The Authors are pleased to present the First edition of “A Practical Guide on Pharmacovigilance for Beginners”. This book is sketched to provide a concise introduction along with practical applications of pharmacovigilance that medical students, post graduates in pharmacology, pharmacy students and life science graduates can impart during their academics as well as during their industrial exposures. This book is expected to provide basic knowledge about the different aspects concerning adverse event reporting and will be an eye opener for beginners who step into the field of pharmacovigilance. This book details the global and domestic aspects of pharmacovigilance, various drug regulatory bodies guidelines governing the pharmacovigilance, and different reporting systems prevailing among various regulatory agencies along with detailed description of the standard terminologies used in the field of pharmacovigilance.

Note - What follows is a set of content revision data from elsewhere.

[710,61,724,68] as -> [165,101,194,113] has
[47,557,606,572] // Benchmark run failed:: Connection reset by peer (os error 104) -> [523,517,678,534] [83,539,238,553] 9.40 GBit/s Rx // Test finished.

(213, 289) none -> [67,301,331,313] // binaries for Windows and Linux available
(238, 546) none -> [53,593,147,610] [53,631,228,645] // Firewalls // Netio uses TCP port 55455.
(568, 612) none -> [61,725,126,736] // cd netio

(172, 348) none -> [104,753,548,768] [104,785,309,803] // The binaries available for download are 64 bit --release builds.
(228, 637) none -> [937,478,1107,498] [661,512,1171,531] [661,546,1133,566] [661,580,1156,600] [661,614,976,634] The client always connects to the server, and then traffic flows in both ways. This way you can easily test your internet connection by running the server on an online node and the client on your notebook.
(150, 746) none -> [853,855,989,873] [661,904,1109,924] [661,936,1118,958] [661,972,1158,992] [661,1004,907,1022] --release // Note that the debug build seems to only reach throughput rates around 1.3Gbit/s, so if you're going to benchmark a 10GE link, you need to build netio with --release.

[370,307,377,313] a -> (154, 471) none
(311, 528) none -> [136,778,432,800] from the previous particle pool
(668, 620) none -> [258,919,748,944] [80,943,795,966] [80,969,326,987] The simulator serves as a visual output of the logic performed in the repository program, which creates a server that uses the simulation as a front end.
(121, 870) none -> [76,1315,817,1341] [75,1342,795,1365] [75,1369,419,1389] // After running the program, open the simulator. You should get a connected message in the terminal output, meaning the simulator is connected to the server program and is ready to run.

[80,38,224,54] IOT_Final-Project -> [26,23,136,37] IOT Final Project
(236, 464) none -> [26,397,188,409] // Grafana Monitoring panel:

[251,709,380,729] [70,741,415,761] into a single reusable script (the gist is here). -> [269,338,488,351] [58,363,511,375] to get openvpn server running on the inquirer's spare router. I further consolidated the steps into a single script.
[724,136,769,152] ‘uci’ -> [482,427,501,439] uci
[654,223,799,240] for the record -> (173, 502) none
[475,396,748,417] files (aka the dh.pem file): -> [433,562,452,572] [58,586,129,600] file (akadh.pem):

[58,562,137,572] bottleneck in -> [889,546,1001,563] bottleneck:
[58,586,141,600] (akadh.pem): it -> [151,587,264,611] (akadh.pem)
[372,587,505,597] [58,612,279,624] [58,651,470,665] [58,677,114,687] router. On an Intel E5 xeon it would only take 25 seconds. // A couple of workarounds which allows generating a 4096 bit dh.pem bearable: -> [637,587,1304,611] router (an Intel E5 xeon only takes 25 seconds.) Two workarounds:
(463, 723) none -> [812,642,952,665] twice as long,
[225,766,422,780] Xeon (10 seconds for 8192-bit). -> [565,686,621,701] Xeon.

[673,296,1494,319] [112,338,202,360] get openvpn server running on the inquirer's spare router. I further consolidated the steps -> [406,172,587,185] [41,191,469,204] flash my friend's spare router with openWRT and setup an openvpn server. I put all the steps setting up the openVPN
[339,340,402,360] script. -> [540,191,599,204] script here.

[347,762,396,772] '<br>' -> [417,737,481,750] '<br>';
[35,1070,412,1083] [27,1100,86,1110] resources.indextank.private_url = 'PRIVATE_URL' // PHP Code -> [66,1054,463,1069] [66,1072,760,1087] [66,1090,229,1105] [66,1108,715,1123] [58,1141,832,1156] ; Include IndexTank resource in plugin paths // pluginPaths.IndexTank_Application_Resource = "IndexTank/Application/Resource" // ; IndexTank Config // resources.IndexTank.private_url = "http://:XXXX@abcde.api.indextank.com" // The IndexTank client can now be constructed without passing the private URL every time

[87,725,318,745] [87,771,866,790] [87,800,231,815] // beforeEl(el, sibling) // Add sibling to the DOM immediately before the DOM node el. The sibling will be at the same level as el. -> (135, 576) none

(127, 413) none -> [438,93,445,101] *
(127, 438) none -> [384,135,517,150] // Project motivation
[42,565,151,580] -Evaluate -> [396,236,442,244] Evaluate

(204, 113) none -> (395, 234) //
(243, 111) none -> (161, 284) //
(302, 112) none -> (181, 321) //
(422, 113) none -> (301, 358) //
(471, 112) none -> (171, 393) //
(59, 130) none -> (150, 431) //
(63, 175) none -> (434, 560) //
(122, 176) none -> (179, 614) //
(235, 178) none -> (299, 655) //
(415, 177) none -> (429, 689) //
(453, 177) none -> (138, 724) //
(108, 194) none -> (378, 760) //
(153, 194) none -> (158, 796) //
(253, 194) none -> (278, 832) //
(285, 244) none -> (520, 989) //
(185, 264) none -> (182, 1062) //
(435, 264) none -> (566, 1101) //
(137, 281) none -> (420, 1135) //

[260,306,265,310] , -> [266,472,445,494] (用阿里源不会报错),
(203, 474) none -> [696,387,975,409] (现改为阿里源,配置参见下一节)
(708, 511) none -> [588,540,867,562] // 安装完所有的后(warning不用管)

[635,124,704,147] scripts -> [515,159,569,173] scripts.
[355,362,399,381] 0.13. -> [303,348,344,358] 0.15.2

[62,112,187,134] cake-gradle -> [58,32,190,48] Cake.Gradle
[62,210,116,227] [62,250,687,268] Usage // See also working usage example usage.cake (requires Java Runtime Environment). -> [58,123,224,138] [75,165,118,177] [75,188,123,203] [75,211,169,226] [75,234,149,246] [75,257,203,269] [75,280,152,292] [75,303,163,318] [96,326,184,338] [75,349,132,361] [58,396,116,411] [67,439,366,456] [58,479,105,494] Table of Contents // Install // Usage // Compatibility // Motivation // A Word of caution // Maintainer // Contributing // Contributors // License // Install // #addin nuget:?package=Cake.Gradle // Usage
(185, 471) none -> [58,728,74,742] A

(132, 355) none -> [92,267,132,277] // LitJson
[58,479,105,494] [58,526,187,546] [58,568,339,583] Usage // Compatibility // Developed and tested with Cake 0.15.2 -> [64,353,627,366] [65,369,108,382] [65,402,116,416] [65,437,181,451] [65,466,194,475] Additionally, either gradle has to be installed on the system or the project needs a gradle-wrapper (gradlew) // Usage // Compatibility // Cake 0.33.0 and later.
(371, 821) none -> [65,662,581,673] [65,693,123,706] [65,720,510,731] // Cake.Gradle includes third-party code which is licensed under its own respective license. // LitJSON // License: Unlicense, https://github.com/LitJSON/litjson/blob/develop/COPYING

It also covers interesting case scenarios to ignite the minds of bibliomaniacs – the future critiques of this book. Each chapter is thoughtfully developed to help the reader understand the fundamentals of pharmacovigilance. We are greatly honor-bound to our colleagues who showed interests, encouragement & enthusiasm by devoting their precious time in shape the dream into reality. Further suggestions, criticisms and elucidation are always welcome from the students and readers, which may be addressed to the author’s desk at

Dr.S.Gunasakaran, MBBS, MD

Ph : + 91 98413 12609

Email : [email protected]

(Or)

Mr. Satheesh kumar, M.Pharm Ph : + 91 94431 60516

Email : [email protected]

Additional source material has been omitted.